My question for you now is, if I get an offer, no matter WHAT it is, is it going to qualifiy me for a work visa/permit? Or is it only the "skilled worker" crtieria jobs that I need to be getting offered?

Someone in a previous topic posted the link to the Labour Market.

Now look through carefully, and even have fun, and click some of the little blue namey thingies. This is hysterical because this is CIC and the HRSDC providing this list from what I can see, and yet they list hairstylists, barbers, Food and Beverage SERVERS, not SUPERVISORS there... >.> Apparently the Canucks (and I say that with all the love in my heart <3) are looking for some wine stewards, which is, once again, a bucket full of LOL's!

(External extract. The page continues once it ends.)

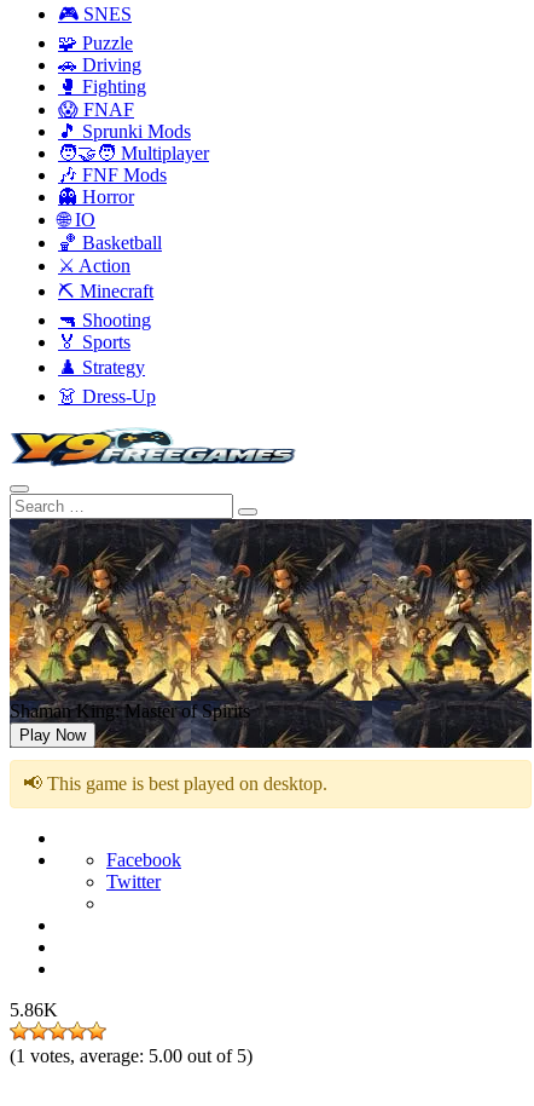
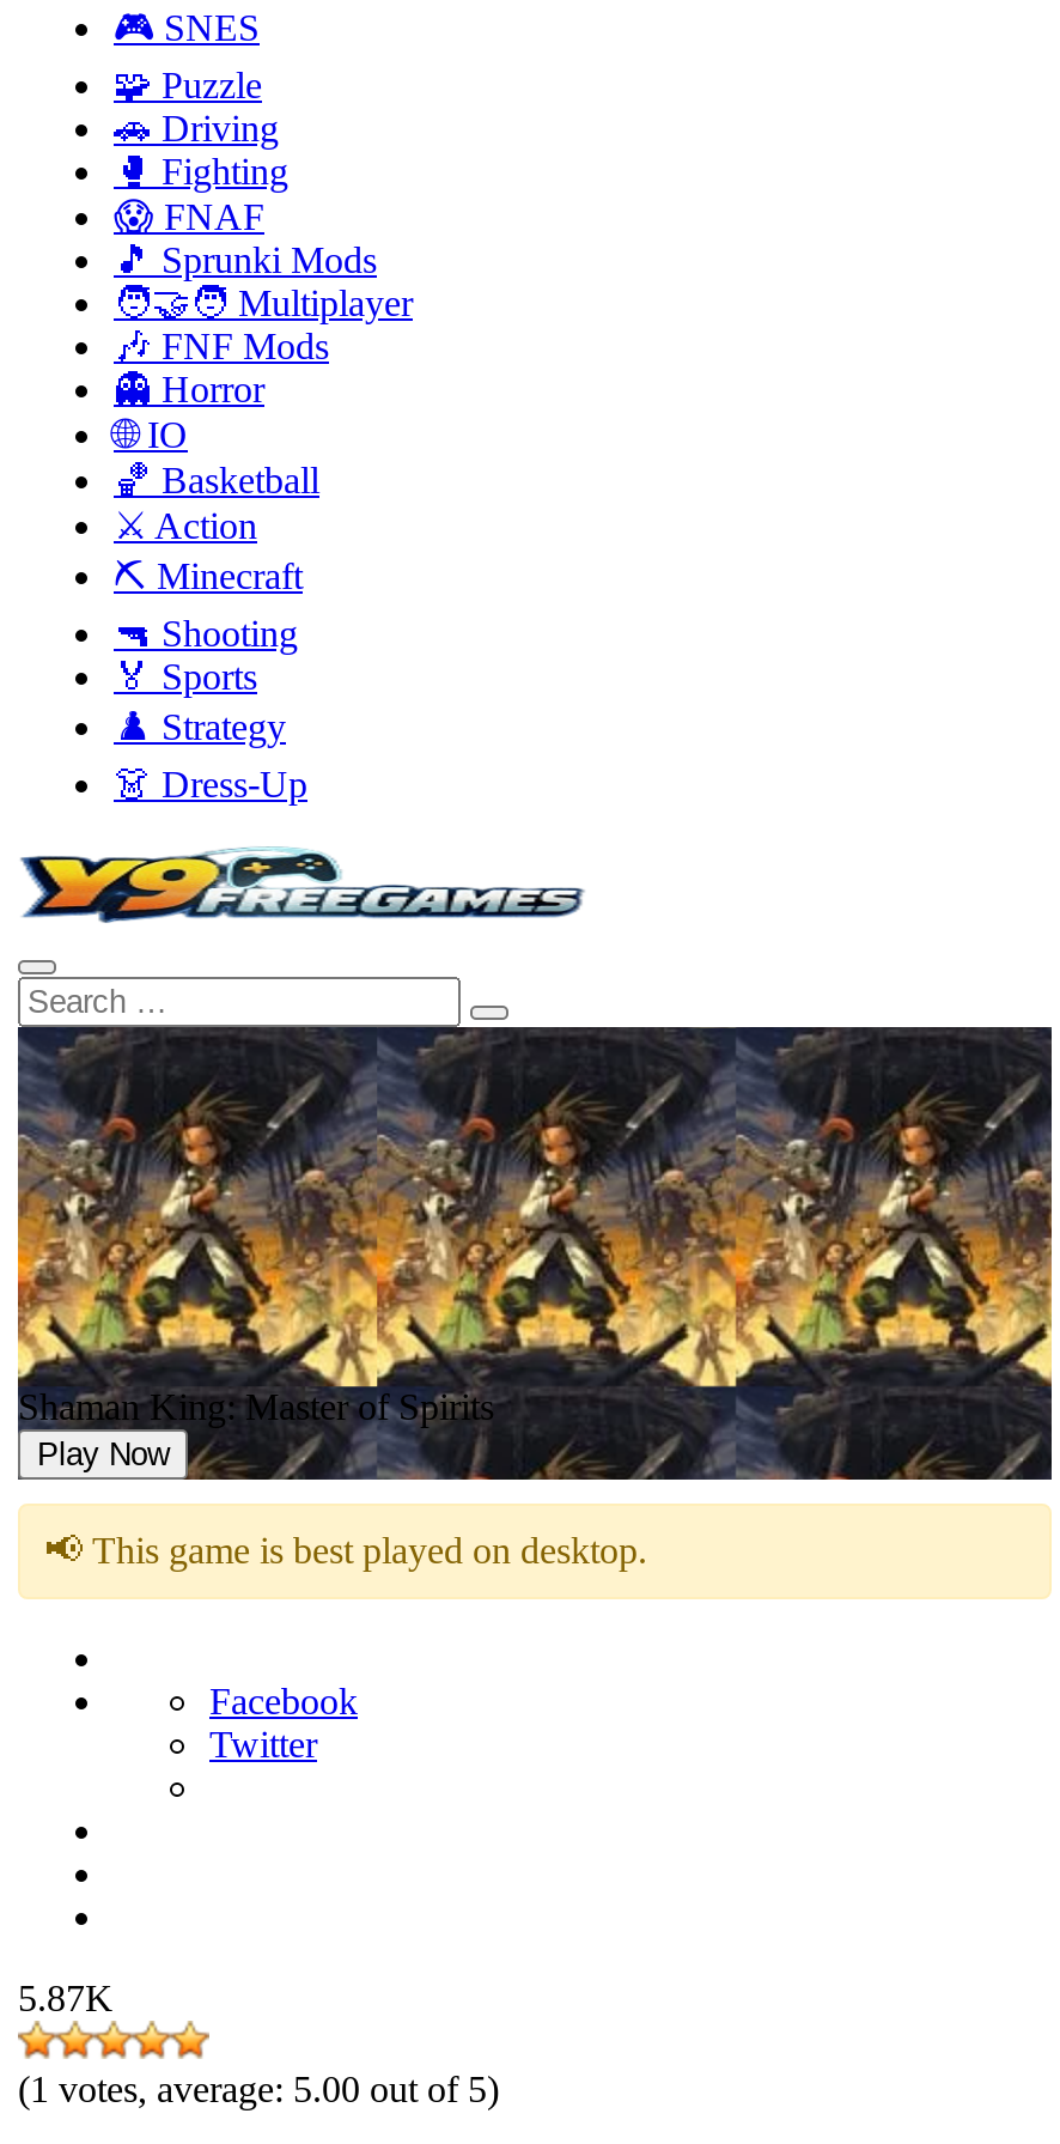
[10,1000,58,1020] 5.86K -> [18,1978,114,2018] 5.87K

Read down the list some more....security guards, and JANITORS? It's not hard being a janitor, you just...clean. Janitize things.  THESE are being added to the skilled workers list? Can ANYBODY please explain? I think I can feel my brain beginning to ooze out of my ears, and it feels like egg. I shall name him Eggert, and he shall wear an Egger suit!

Thanks for the advice again, ya'll. Sorry for the bad humour, hehe, I do it when I'm stressed in all honesty.


----------



## CanadianGal (Dec 7, 2007)

Janitors actually have quite a bit of qualifications(keep laughing)-alot about chemicals, safety, etc. Can anyone just mop anymore? No. Musicians though-hm-must be high level of achievement/talent. I'm an artist-noone puts that on a wanted profession list I can tell you..!


----------



## gcap (Jun 22, 2008)

I doubt tim hortons will sponser a single person from the states. Unless its for a high-up exec job at corporate headquarters.


----------



## Noekh (Jun 4, 2008)

Any other ideas then..? Because really, I'm all out. I live in Buffalo, and it's rather expensive to keep seeing him...we've already talked about this, my fiancee and myself. It's quite an unsettling thing to think about..


----------